This improvement ensures that methods in nested objects (even those not in containers) can correctly find their owner objects during deserialization.

Example:

@register_serializable
class Address(Serializable):
    def __init__(self):
        super().__init__()
        self._id = None
        self.handler = self.process_address  # Method field
        self.add_serializable_fields(["_id", "handler"])

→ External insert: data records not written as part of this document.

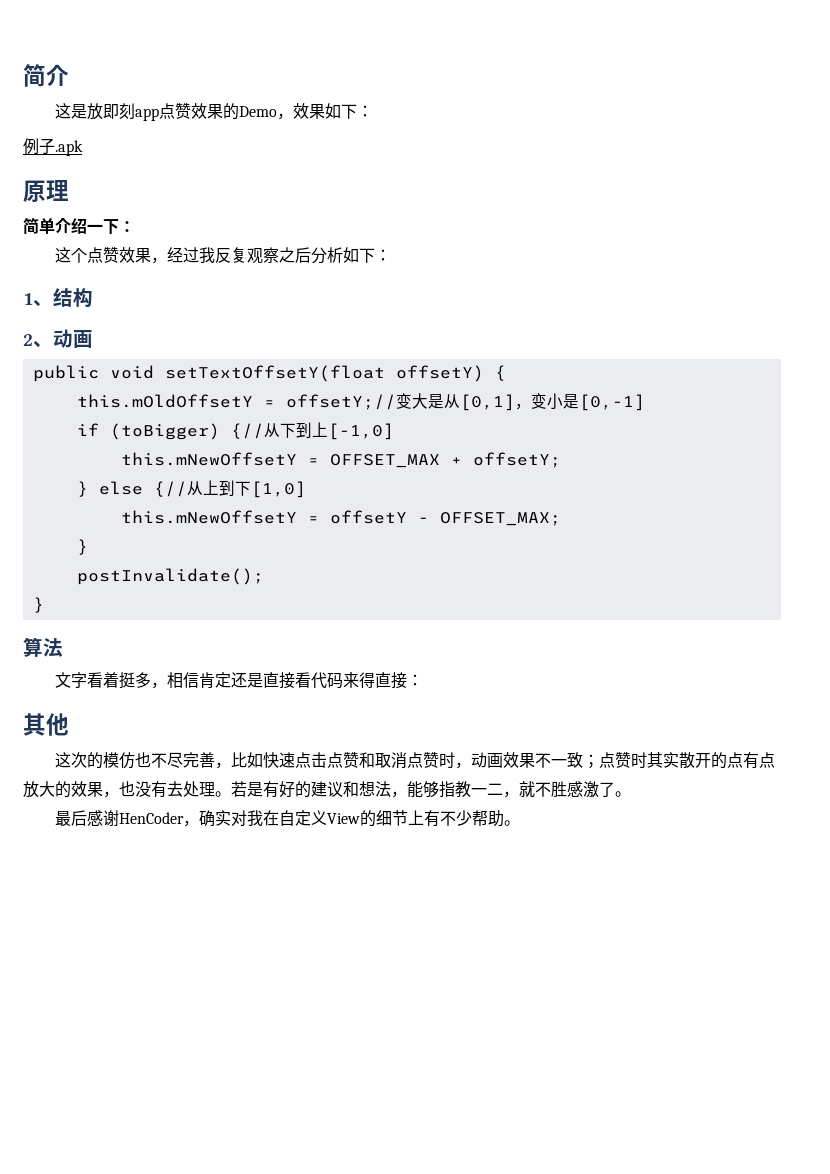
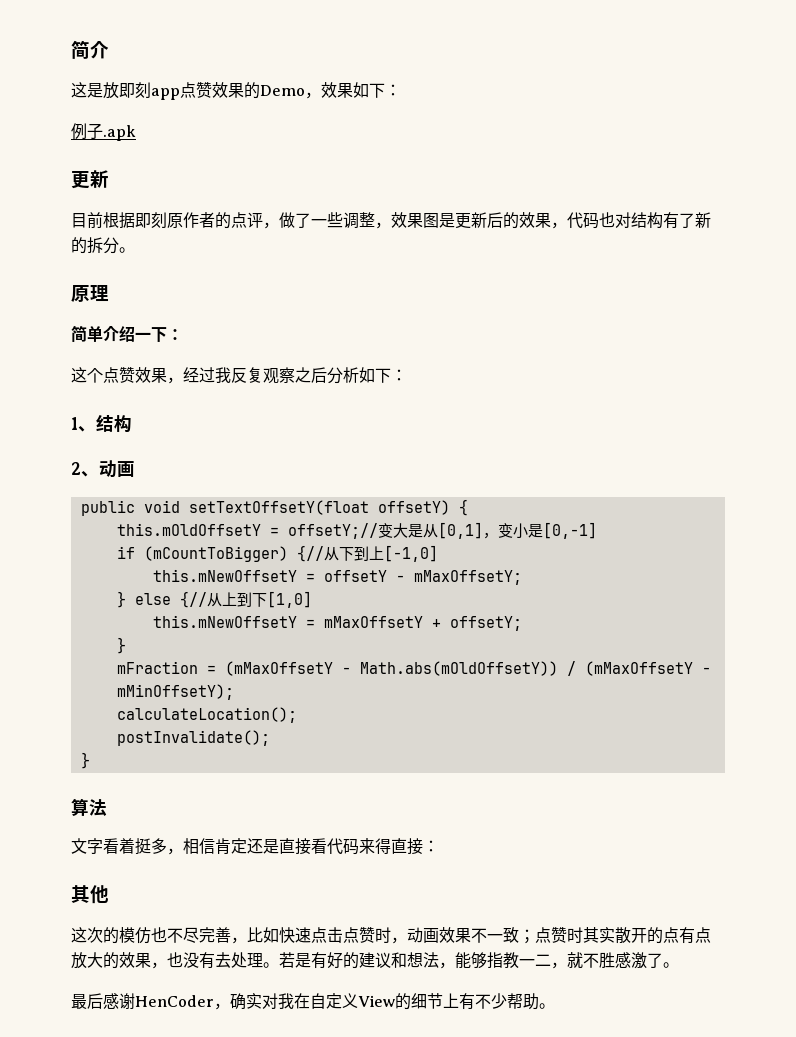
(83, 148) none -> [71,170,109,189] [71,212,711,229] [71,237,135,254] // 更新 // 目前根据即刻原作者的点评，做了一些调整，效果图是更新后的效果，代码也对结构有了新的拆分。
[109,423,220,440] (toBigger) -> [143,546,288,562] (mCountToBigger)
[329,452,561,468] OFFSET_MAX + offsetY; -> [323,570,522,585] offsetY - mMaxOffsetY;
[329,510,561,526] [76,539,88,555] offsetY - OFFSET_MAX; // } -> [323,616,522,631] [116,637,126,654] [116,661,711,676] [116,684,234,700] [116,707,297,723] mMaxOffsetY + offsetY; // } // mFraction = (mMaxOffsetY - Math.abs(mOldOffsetY)) / (mMaxOffsetY - mMinOffsetY); // calculateLocation();
[358,752,439,769] 和取消点赞 -> (375, 935) none

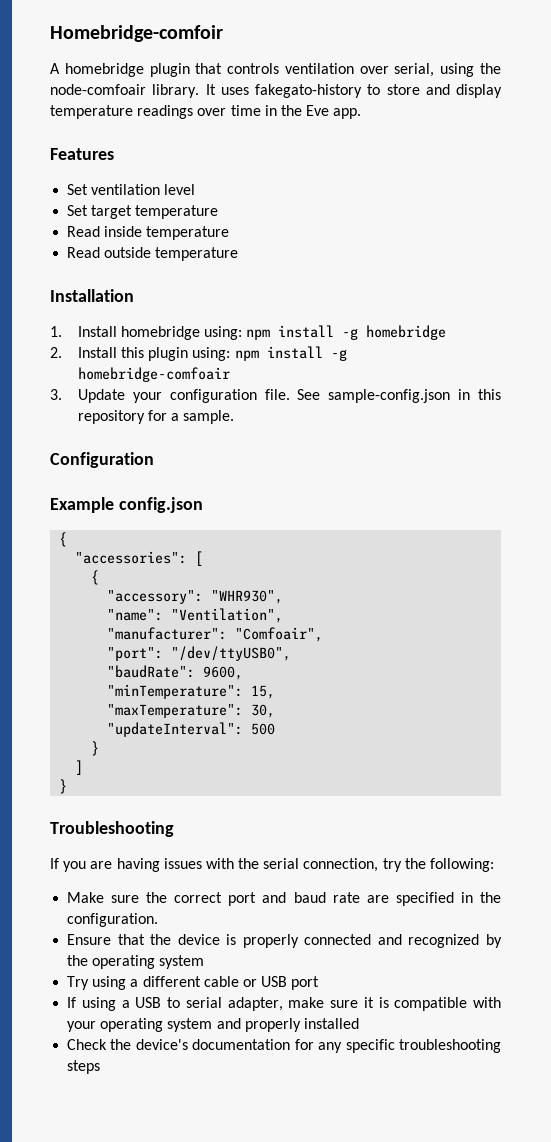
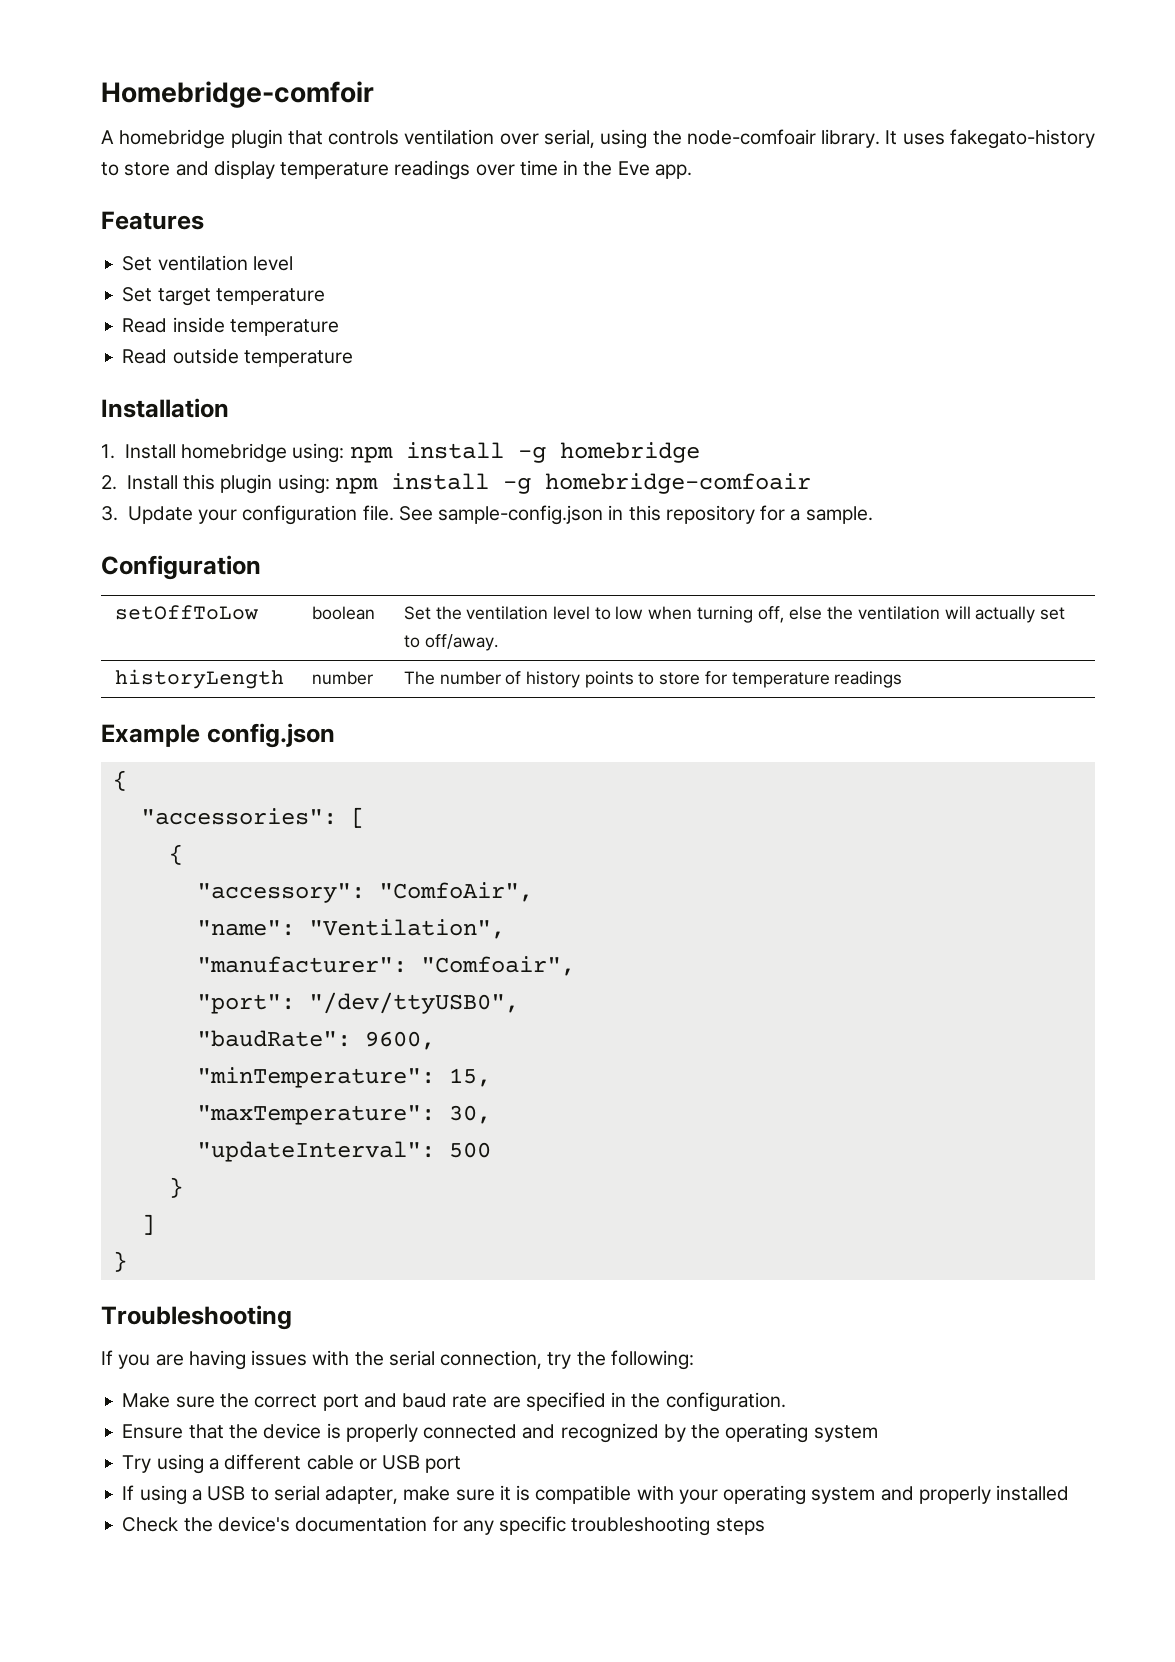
(154, 460) none -> [114,605,258,620] [311,606,375,620] [403,606,1065,623] [403,634,498,651] [114,669,284,689] [311,671,373,685] [403,671,903,688] // setOffToLow | boolean | Set the ventilation level to low when turning off, else the ventilation will actually set to off/away. // historyLength | number | The number of history points to store for temperature readings
[211,590,284,604] "WHR930", -> [378,882,533,902] "ComfoAir",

    def process_address(self, data):
        return f"Address: {data}"

@register_serializable
class Person(Serializable):
    def __init__(self):
        super().__init__()
        self._id = None
        self.address = None  # Single object field (not in container)
        self.add_serializable_fields(["_id", "address"])

person = Person()
person._id = "person1"
address = Address()
address._id = "addr1"
person.address = address

# Serialize
data = person.serialize()

# Deserialize
new_person = Person()
registry = ObjectRegistry()
registry.register(new_person, object_id="person1")  # Root object: manual registration
new_person.deserialize(data, registry=registry)

# Address is automatically registered in Phase 2, so its method works!
assert new_person.address.handler("test") == "Address: test"
assert registry.find_by_id("addr1") is not None  # Address was registered

Usage Patterns

Basic Usage

Register objects and look them up:

from serilux import ObjectRegistry

registry = ObjectRegistry()

# Register objects
handler1 = Handler()
handler1._id = "handler1"
registry.register(handler1)

handler2 = Handler()
handler2._id = "handler2"
registry.register(handler2, object_id="handler2")

# Lookup by ID
found = registry.find_by_id("handler1")
assert found is handler1

# Lookup by class and ID
found = registry.find_by_class_and_id("Handler", "handler1")
assert found is handler1

Batch Registration

Register multiple objects at once:

handlers = {
    "handler1": handler1,
    "handler2": handler2,
    "handler3": handler3,
}
registry.register_many(handlers)

Custom Lookup Functions

For special cases, register custom lookup functions:

def find_in_database(class_name: str, object_id: str):
    # Custom logic to find object (e.g., from database, cache, etc.)
    return database.get_object(class_name, object_id)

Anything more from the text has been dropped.